30 Kasım 2015 Pazartesi

BU AY UĞURSUZ MU?

BU AY UĞURSUZ MU?

 
Hüseyin Gültekin - [İslami Hayat]

h.gultekin@meydangazetesi.com.tr
27 Kasım 2015, 03:14

Ne zaman?
Safer ayı, Hicrî ayların ikincisidir. Hicrî ayların birincisi, Muharrem ayıdır ve içinde aşûre günü vardır. Üçüncüsü ise Rebî’ül-Evvel ayıdır ve bu ayın 12. gecesinde Kâinatın Efendisi Sevgili Peygamberimiz dünyamıza teşrif etmiştir.

Dinimize göre uğursuz mudur?
İslâmiyet’te hürmet duyulan ve belli ibadetler için tahsis edilen aylar, günler ve geceler bulunmakla beraber; âfetler, musibetler ve semavî belâlar için tahsis edilen herhangi bir zaman diliminden söz edilemez. Böyle bir şey, İslâm’ın ruhuna uygun olmadığı gibi belli ayları İlâhî musibet ayı olarak ilân etmek doğru da değildir.
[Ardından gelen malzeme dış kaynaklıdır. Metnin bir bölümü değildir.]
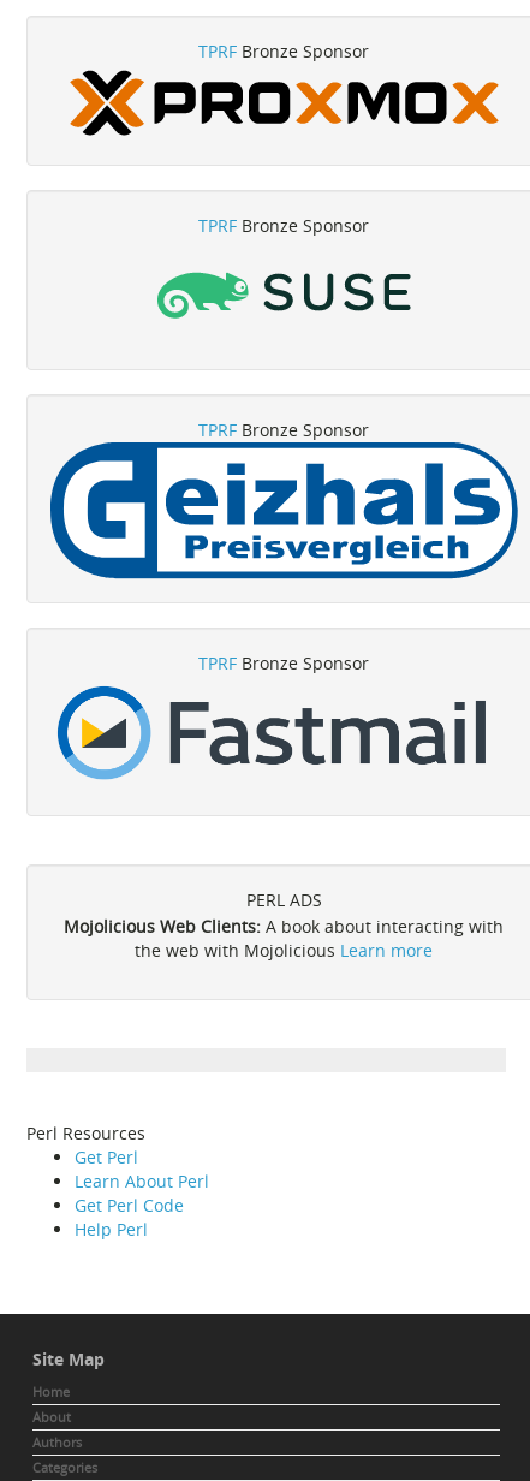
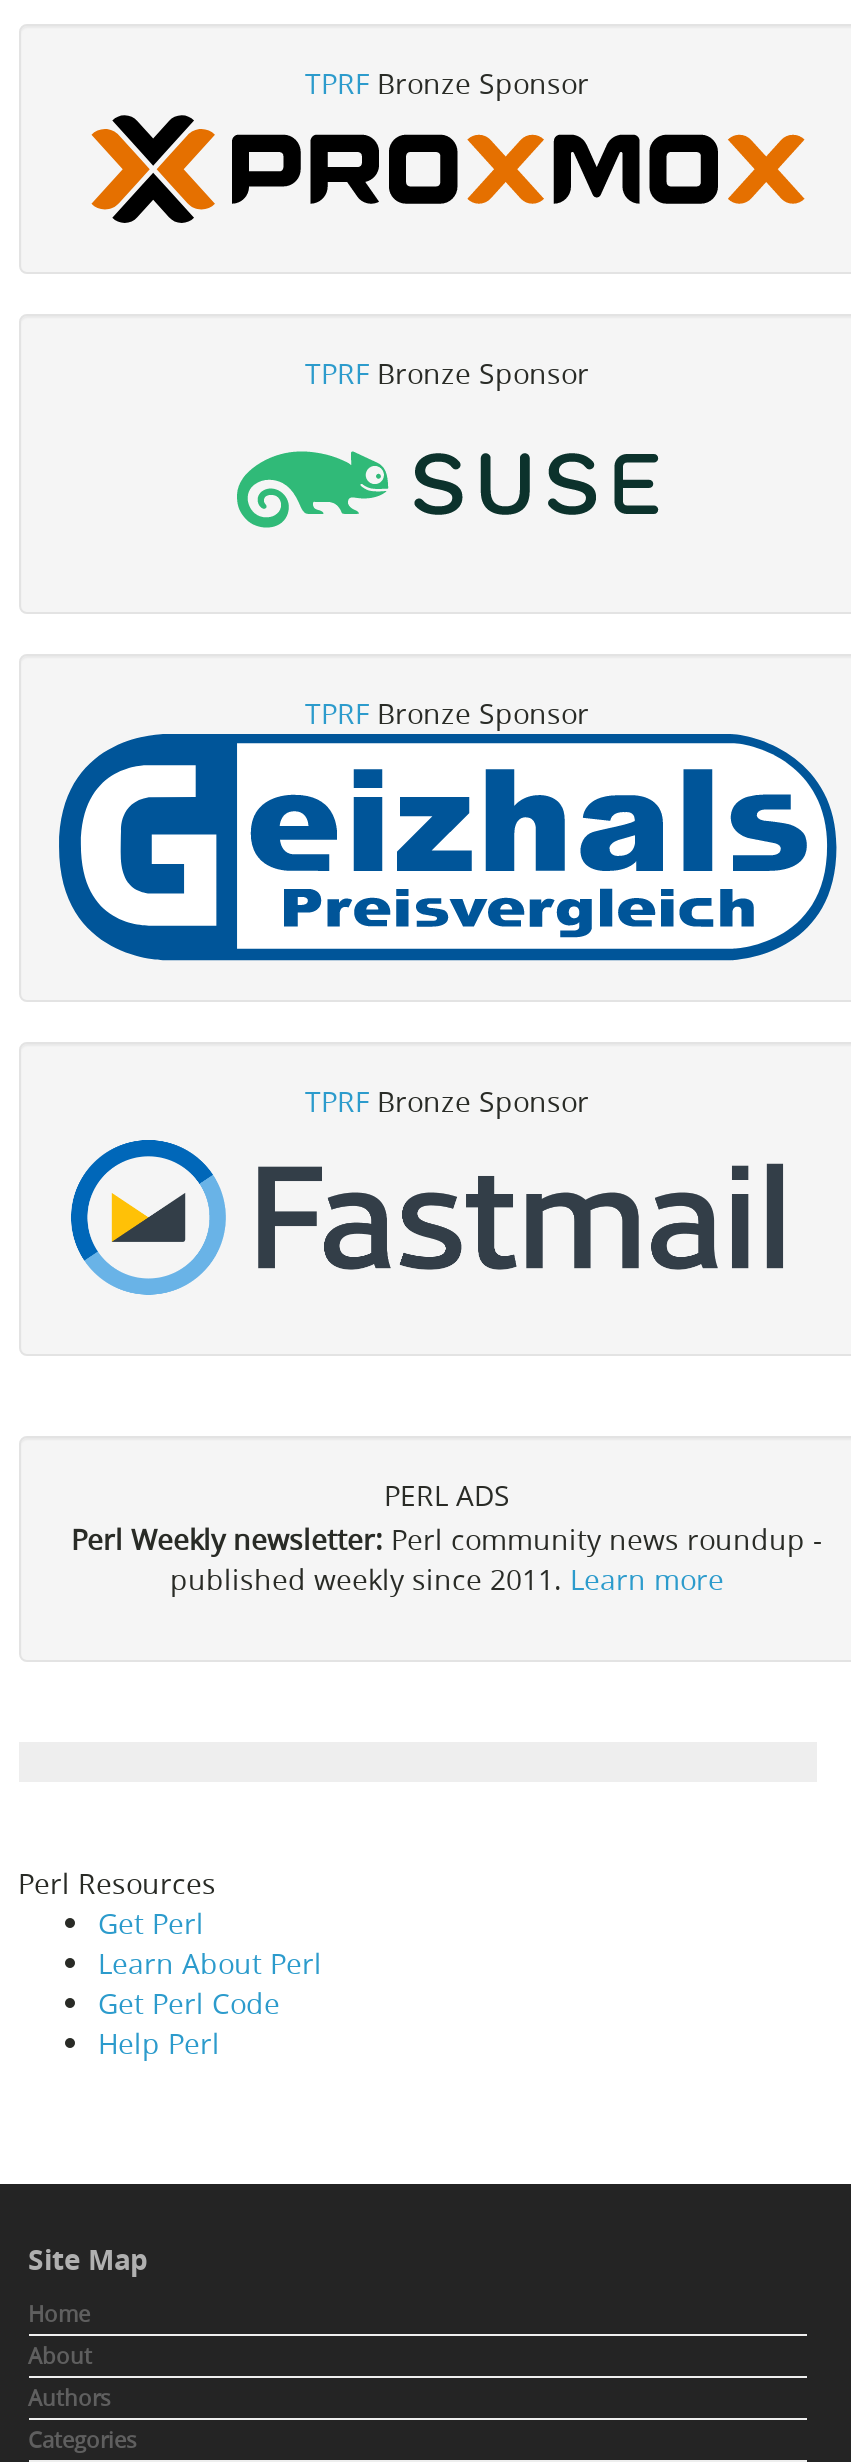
[64,914,504,961] Mojolicious Web Clients: A book about interacting with | the web with Mojolicious Learn more -> [71,1519,823,1597] Perl Weekly newsletter: Perl community news roundup - | published weekly since 2011. Learn more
“Uğursuzdur” iddiası nasıl ortaya çıkmıştır?
Safer ayı, cahiliye Arapları tarafından uğursuz ay olarak tanınıyor ve bu ayda umre yapmak büyük günahlardan sayılıyordu. Efendimiz ise “Umre her zaman helâldir” buyurarak bu aya atfedilen uğursuzluk inancını kırmıştı.  Ama ne yazık ki; bu ayda yapılan faaliyetlerin sonuçsuz kalacağı inancı, cahiliye Araplarından beri halk arasında varlığını sürdüre gelen hurafelerden olmuştur.

Dinimizde uğursuzluk var mıdır?
Dinimizde bir şeyi uğursuzluğa yormak yoktur. Efendimiz şöyle buyurmuştur: "İslâm'da teşe'üm/kötüye yorma) yoktur; en iyisi tefe'ül/iyiye yormadır." Diğer bir hadiste ise şöyle buyurmuştur: "Eşyada uğursuzluk yoktur, Safer ayında uğursuzluk yoktur, baykuşun ötmesinde bir uğursuzluk yoktur."

Tefe’ül ve teşe’üm ne demektir?
"Tefe'ül"; bir kısım hadiseleri uğurlu saymak, onları hayırların başlangıcı olarak görmek ve vakıaları iyiye yormak demektir. Bunun zıddı olan "teşe'üm" ise; bazı nesneleri ve hadiseleri uğursuz kabul etmek, olayları şerre yormak ve sürekli kötü ihtimalleri öne çıkarmak manalarına gelmektedir.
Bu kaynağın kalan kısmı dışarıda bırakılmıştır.